At the risk of blatant self-promotion, here are abstracts from a couple of projects that I'm involved in to look at just such issues:

http://www.nsf.gov/awardsearch/showAward.do?AwardNumber=0524924

https://www.fastlane.nsf.gov/servlet/showaward?award=0410336

Well, I'm quite sure Tim that I'm guilty of oversimpifying, and there are certainly feedback loops.

Perhaps I should have highlighted 'dependent' and 'independent', with 'independent' being the ecosystem absent scalar considerations; I'm a Pimintel/Wackernagel/Vitousek/Costanza/Daily-type in this regard from the ecol end and a M'Gonigle/Daly-type (esp. Ecol Econ 28: 11-26) from your end. And the scale I used gets at your second para., prompting me to believe we are on the same page, but I'm looking and talking in one direction and your head is turned the other direction, probably suppressing a yawn. :o)

And self-promotion for doing good work is not bad, in my book.

BTW my old grad advisor is heavily involved in this NSF Biocomplexity work, modeling landcover change & these two abstracts are the language I spoke/thunk while at school [no one would listen to me now, on the ground, if I spoke like this which is probably why I go to Seattle a lot].

Best,

D

Fergot - I would have went for that sustainability minor in the BE/MUSES grant, Tim, had it been available...good stuff.

D

The optimum level of pollution in a democratic society is that level at which the number of people who think the level is too high is about equal to the number of people who think we are too strict against industry, and the number of people who think we have struck about the right balance between the competing interests is as large as possible.

A fee can be attached to the putting of pollution and the fee adjusted to bring the actual level of pollution into line with the expressed will of the people.

The fee proceeds can be disbursed to all people equally, if we all own the air and water. These proceeds would reflect the economic value of the air and water as waste removal systems for industry.

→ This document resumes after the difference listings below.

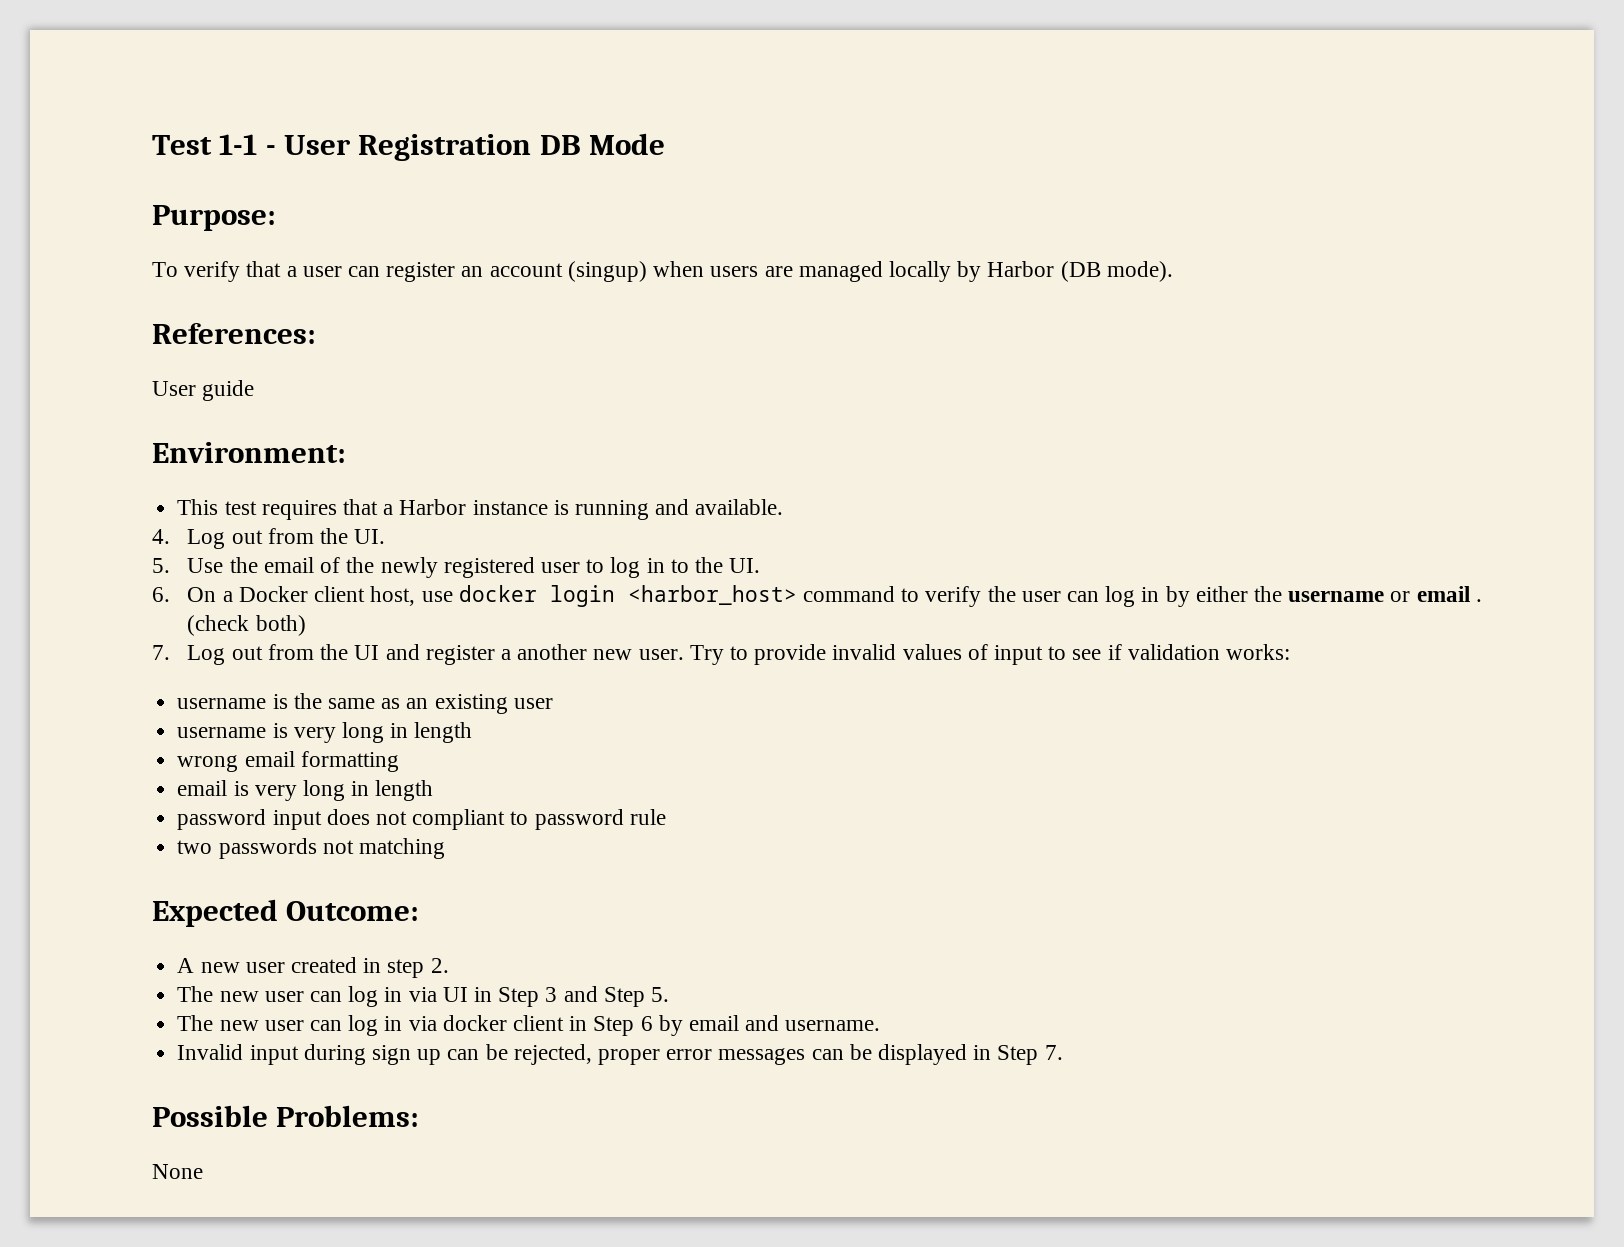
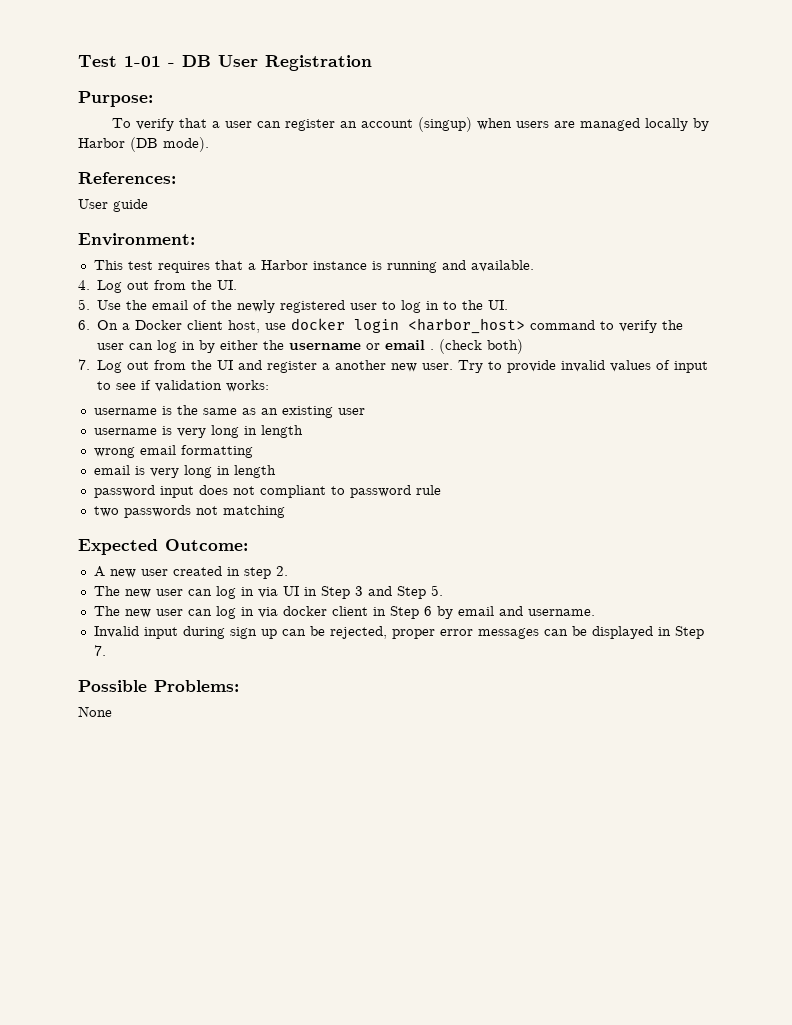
- Test 1-1 - User Registration DB Mode
+ Test 1-01 - DB User Registration

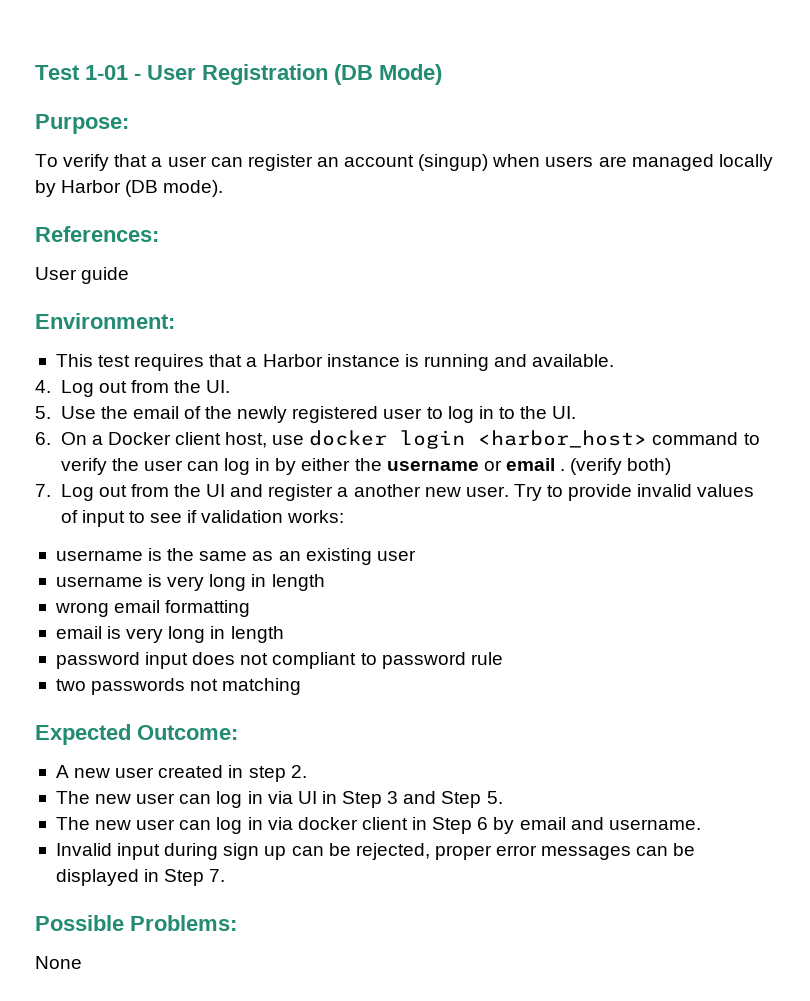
- Test 1-01 - DB User Registration
+ Test 1-01 - User Registration (DB Mode)
- (check both)
+ (verify both)

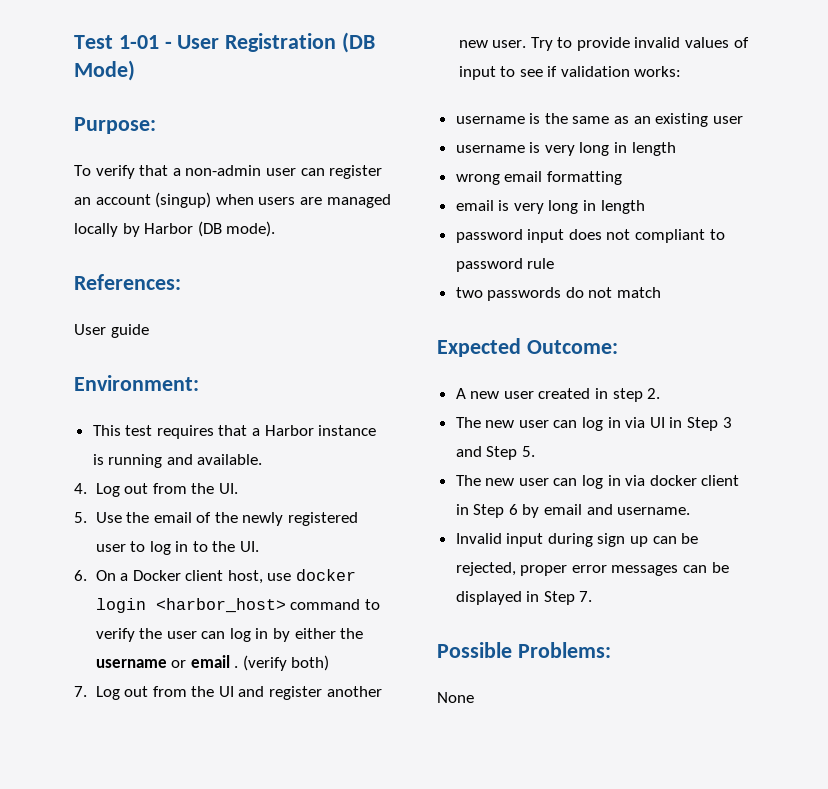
- To verify that a user can register an account (singup) when users are managed locally by Harbor (DB mode).
+ To verify that a non-admin user can register an account (singup) when users are managed locally by Harbor (DB mode).
- 7. Log out from the UI and register a another new user.
+ 7. Log out from the UI and register another new user.
- two passwords not matching
+ two passwords do not match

http://user.intersatx.net/jc/

"The optimum level of pollution in a democratic society is that level at which the number of people who think the level is too high is about equal to the number of people who think we are too strict against industry, and the number of people who think we have struck about the right balance between the competing interests is as large as possible."

I find this interesting becouse at least it admits that it is impossible in the real world to calculate MC. Instead it assumes that the larger the group of interested and equal parties the closer to MC thier consesus will be...there is a book I bought called "The wisdom of crowds" by James Surowiecki that touches on this. I havn't read it yet but it but I did see the guy who wrote it on c-span book TV.

One thing he did touch upon is that the average guesses of a group are often more acurate then expert opinion. and the larger the group the more acurate thier average becomes. Of course this assumes the the individuals in the group are somewhat informed.

Isn't the optimal level of pollution 42?

All kidding aside though, I think a few people have touched on an interesting point. In terms of economic analysis, it's almost trivial to say MB=MC. The really hard part is quantifying the costs and benefits--and doing so in an equitable and democratic way--so that the optimal balance can be reached (or at least identified).

I know this was a while ago, but... I hope somebody remembers to mention that the "optimum" MC=MB can never be achieved because the marginal valuations of losers in the optimum can never be fully accounted for due to uncertainty of the future and affect to future generations.

BTW - loved John Lopresti's comments; lots of long words, but spells "through" as "thru"!